Task goal → Return exactly the lines from the "html: <li> <span>Su" line through the last line of the entries below. Include no pictures.

Data extracts →
* * * * * * *
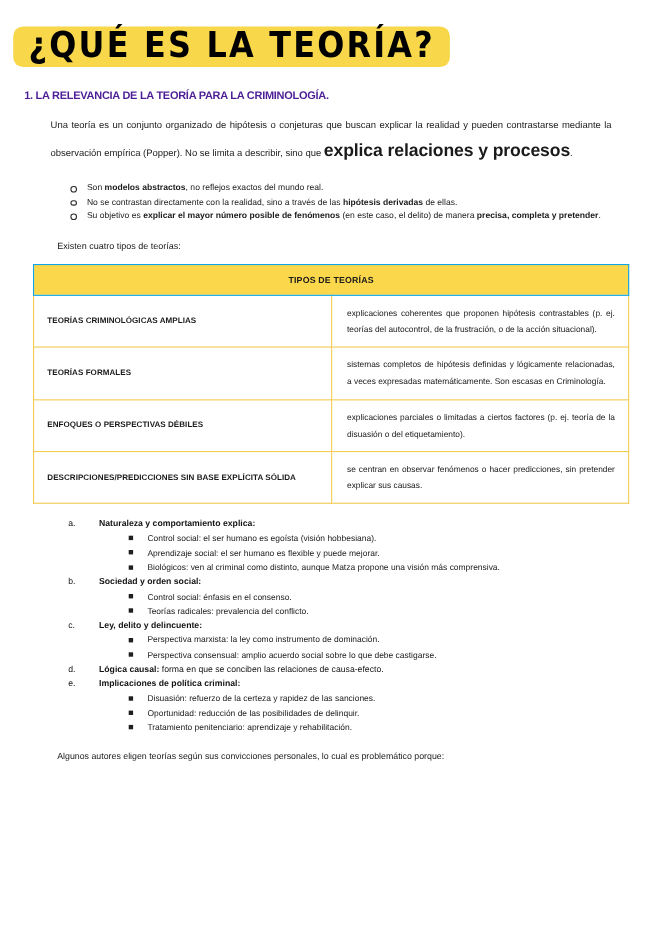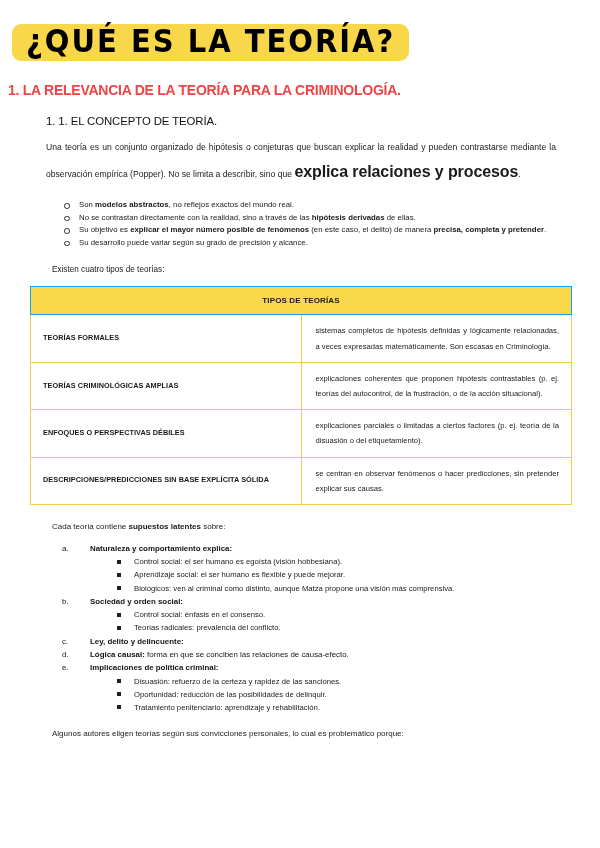"1. LA RELEVANCIA DE LA" h1.sec-heading { color: #ef4444 -> #4c1d95; font-size: 14px -> 10px; margin: 21px 0 0 8px -> 21px 0 0 22px }
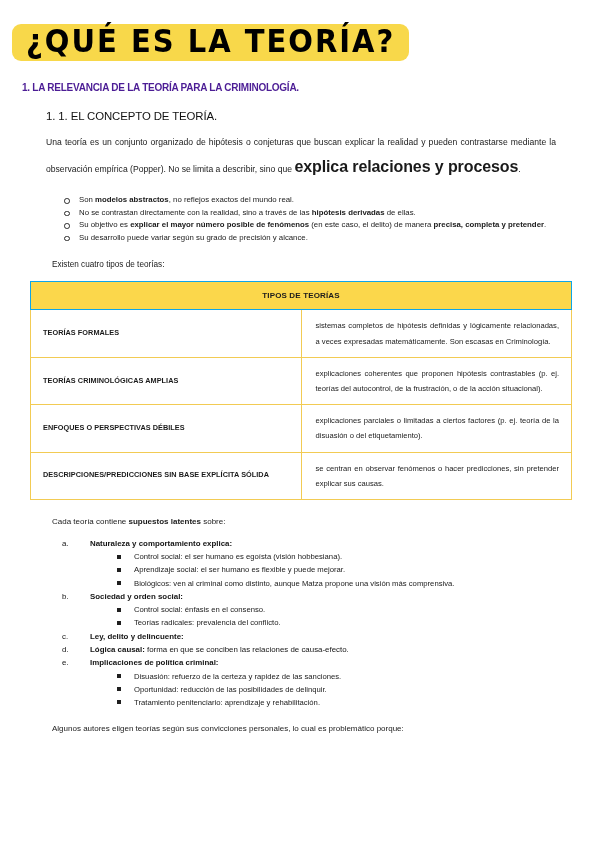"1. 1. EL CONCEPTO DE" h2.sub-heading { html: <h2>1. 1. EL CONCEPTO DE TEORÍA.</h2> -> none }
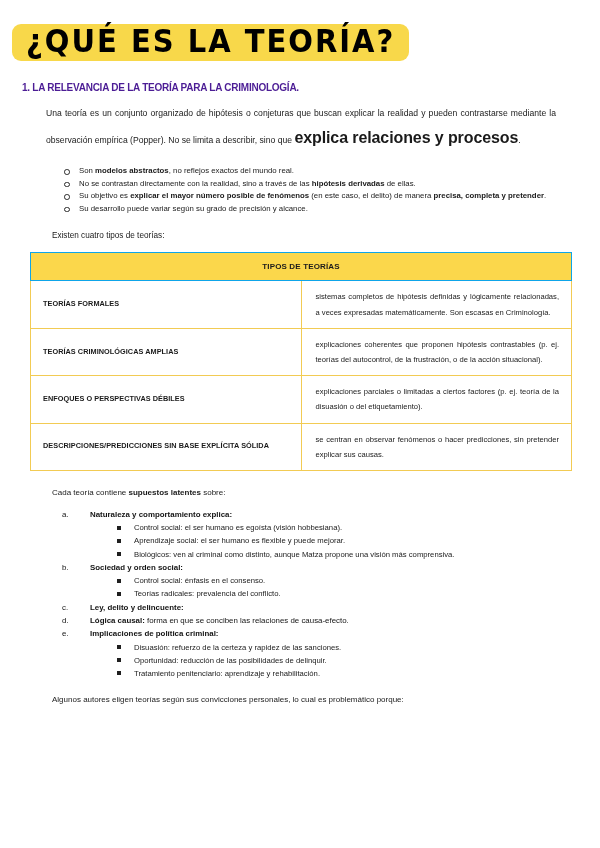"Su desarrollo puede variar según" li { html: <li> <span>Su desarrollo puede variar según su grado de precisión y alcance.</span> </li> -> none }
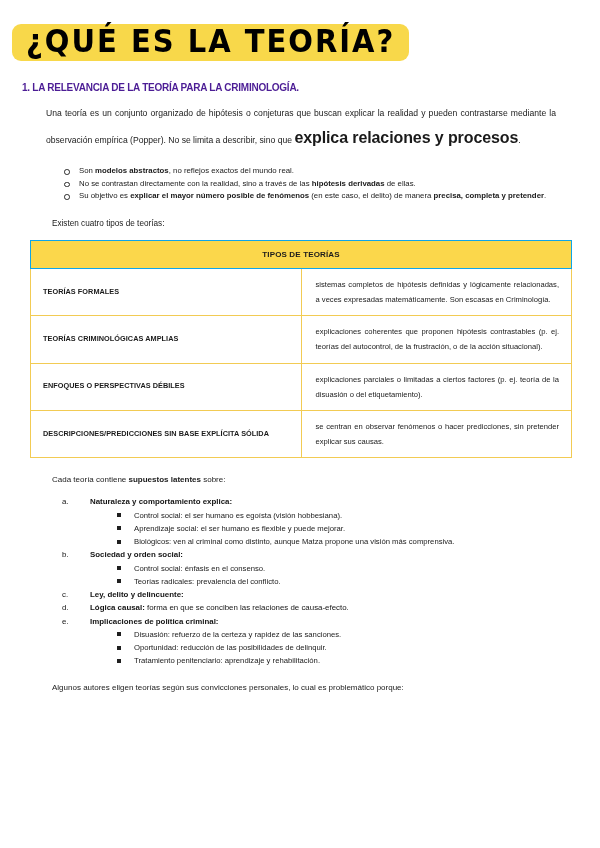"TEORÍAS FORMALES" tr { order: before "TEORÍAS CRIMINOLÓGICAS AMPLIAS" -> after "TEORÍAS CRIMINOLÓGICAS AMPLIAS" }
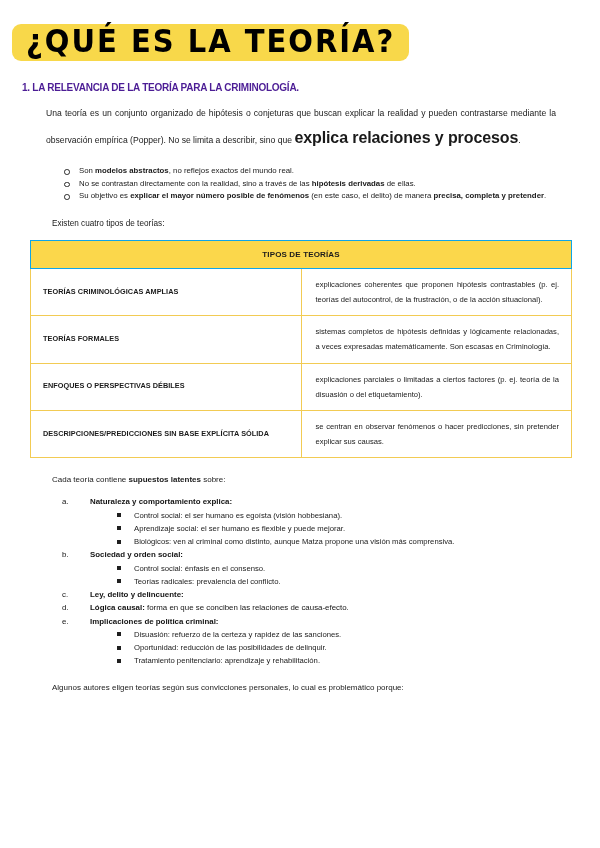"Cada teoría contiene supuestos latentes" div.latent-lead { html: <div> <span>Cada teoría contiene </span><b>supuestos latentes</b><span> sobre:</span> </div> -> none }
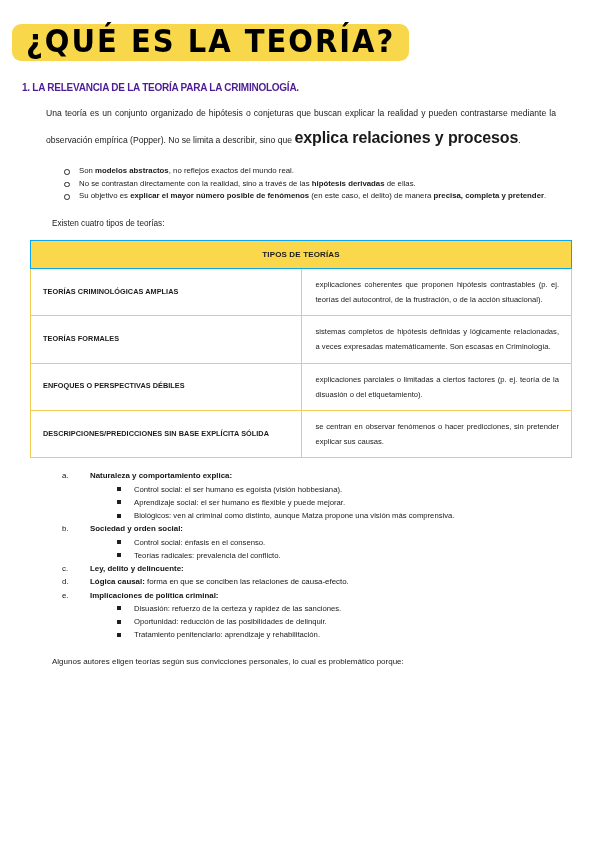"Perspectiva marxista: la ley como" ul.square-list { html: none -> <ul> <li>Perspectiva marxista: la ley como instrumento de dominación.</li> <li>Perspectiva consensual: amplio acuerdo social sobre lo que debe castigarse.</li> </ul> }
* * * * * * *
Exercise answer →
"Su desarrollo puede variar según" li { html: <li> <span>Su desarrollo puede variar según su grado de precisión y alcance.</span> </li> -> none }
"TEORÍAS FORMALES" tr { order: before "TEORÍAS CRIMINOLÓGICAS AMPLIAS" -> after "TEORÍAS CRIMINOLÓGICAS AMPLIAS" }
"Cada teoría contiene supuestos latentes" div.latent-lead { html: <div> <span>Cada teoría contiene </span><b>supuestos latentes</b><span> sobre:</span> </div> -> none }
"Perspectiva marxista: la ley como" ul.square-list { html: none -> <ul> <li>Perspectiva marxista: la ley como instrumento de dominación.</li> <li>Perspectiva consensual: amplio acuerdo social sobre lo que debe castigarse.</li> </ul> }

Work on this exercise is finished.